(Content revision data)
■ ■ ■ ■

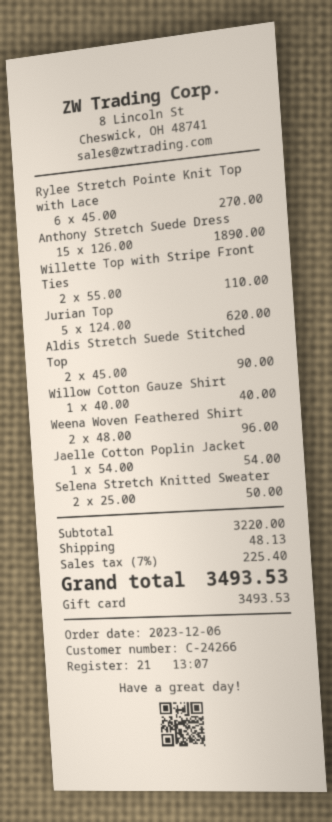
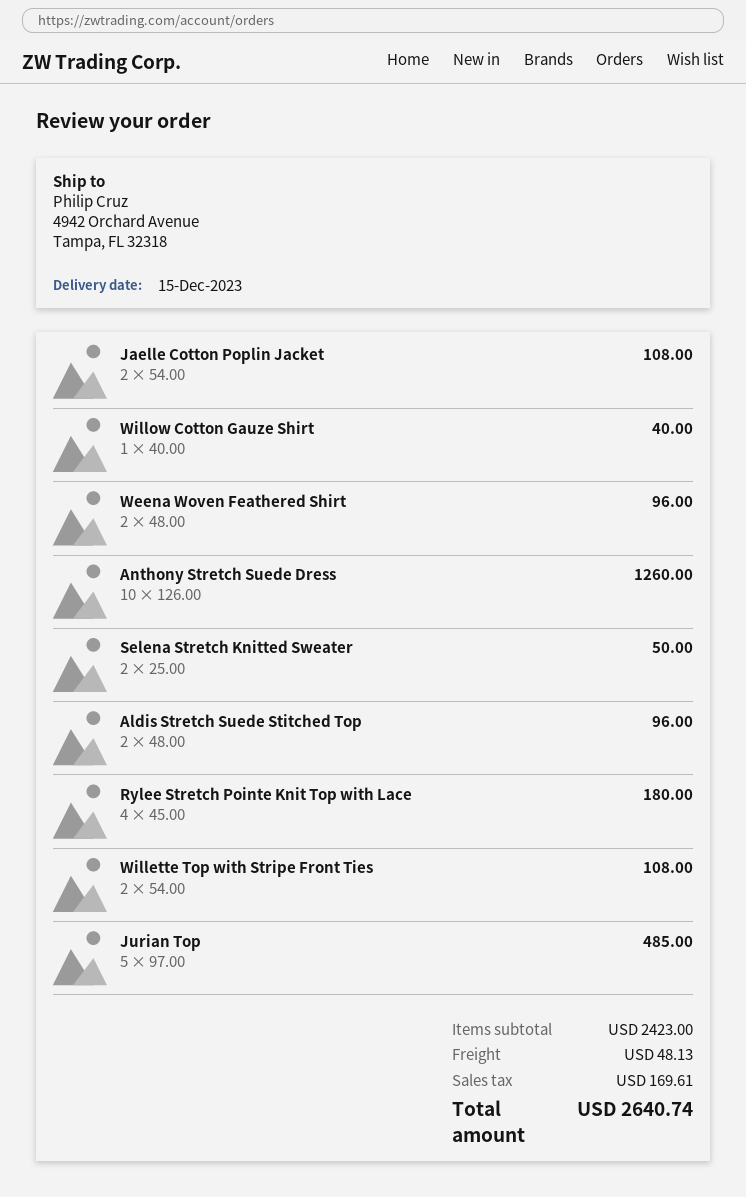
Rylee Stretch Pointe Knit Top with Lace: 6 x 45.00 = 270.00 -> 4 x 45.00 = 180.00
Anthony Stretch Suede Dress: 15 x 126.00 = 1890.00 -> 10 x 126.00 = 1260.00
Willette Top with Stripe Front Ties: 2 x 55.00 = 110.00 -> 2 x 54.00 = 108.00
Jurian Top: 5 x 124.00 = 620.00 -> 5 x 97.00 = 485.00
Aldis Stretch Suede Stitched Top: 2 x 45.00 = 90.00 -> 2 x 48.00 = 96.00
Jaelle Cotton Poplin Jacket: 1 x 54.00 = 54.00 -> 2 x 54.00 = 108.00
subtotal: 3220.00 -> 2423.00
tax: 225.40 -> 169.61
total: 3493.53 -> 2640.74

■ ■ ■ ■

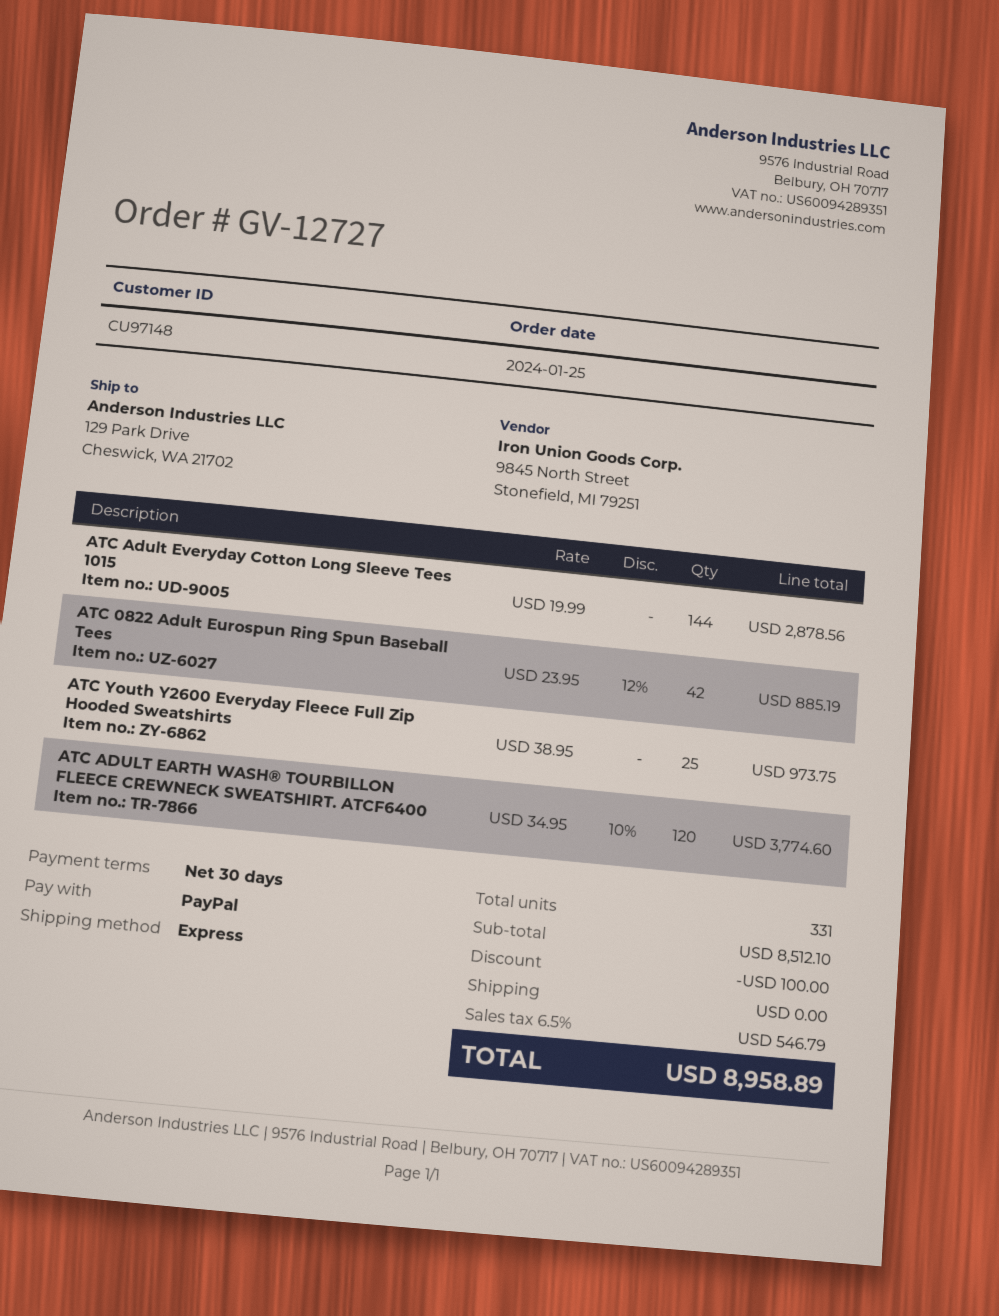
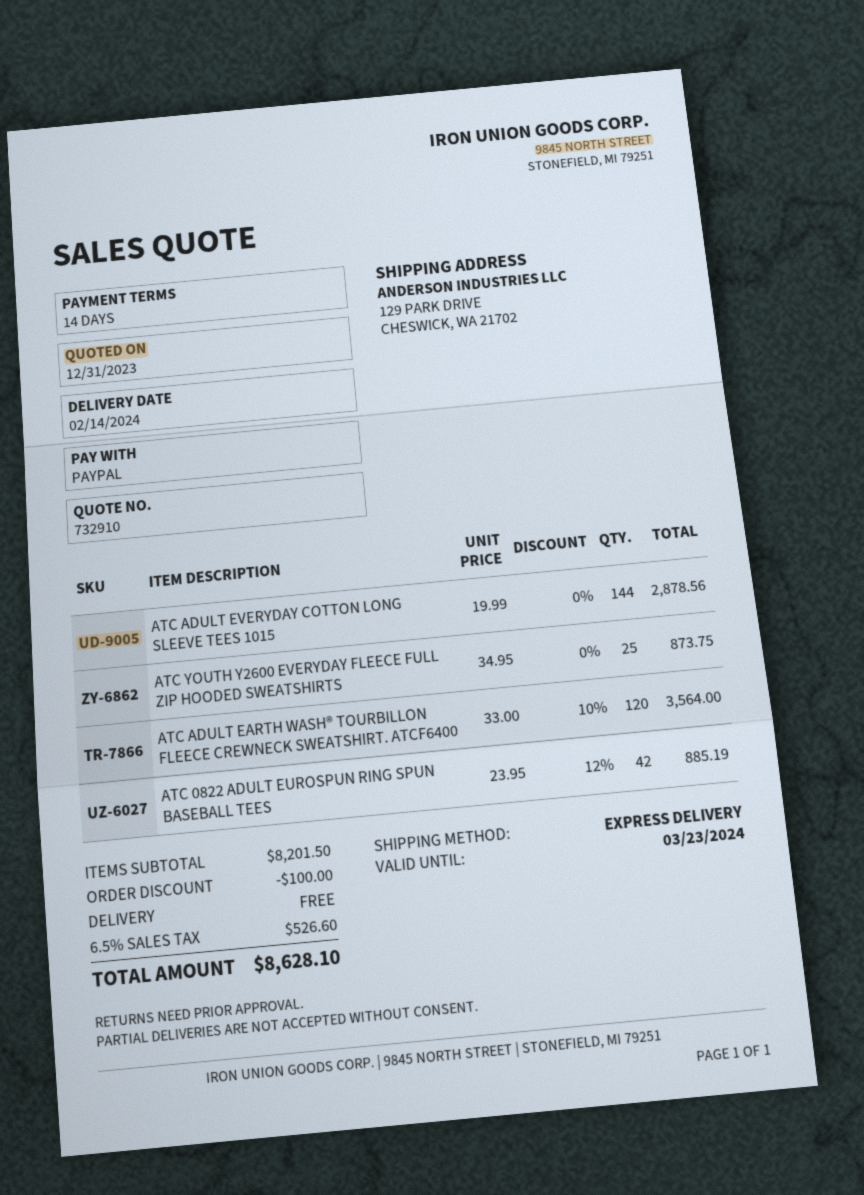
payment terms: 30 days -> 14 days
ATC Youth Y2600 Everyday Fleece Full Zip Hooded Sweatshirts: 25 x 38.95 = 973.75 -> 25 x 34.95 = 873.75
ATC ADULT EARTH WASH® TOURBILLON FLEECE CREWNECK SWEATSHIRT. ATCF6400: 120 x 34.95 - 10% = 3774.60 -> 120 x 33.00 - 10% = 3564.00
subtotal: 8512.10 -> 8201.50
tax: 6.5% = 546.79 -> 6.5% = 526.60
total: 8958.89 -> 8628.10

■ ■ ■ ■

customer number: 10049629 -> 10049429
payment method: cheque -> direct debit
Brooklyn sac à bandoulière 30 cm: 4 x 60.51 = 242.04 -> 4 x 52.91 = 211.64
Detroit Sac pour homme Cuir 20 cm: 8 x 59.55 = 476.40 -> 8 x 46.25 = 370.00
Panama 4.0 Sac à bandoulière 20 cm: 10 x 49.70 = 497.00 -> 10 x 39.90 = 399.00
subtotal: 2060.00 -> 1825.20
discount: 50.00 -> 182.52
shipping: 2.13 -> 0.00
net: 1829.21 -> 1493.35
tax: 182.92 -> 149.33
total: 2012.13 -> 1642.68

■ ■ ■ ■

### Work instruction
Can you repeat, word for word, every line above from the one containing "Panama 4.0 Sac" down to the one containing "total: 2012.13 -> 1642.68", including both?

### Solution below
Panama 4.0 Sac à bandoulière 20 cm: 10 x 49.70 = 497.00 -> 10 x 39.90 = 399.00
subtotal: 2060.00 -> 1825.20
discount: 50.00 -> 182.52
shipping: 2.13 -> 0.00
net: 1829.21 -> 1493.35
tax: 182.92 -> 149.33
total: 2012.13 -> 1642.68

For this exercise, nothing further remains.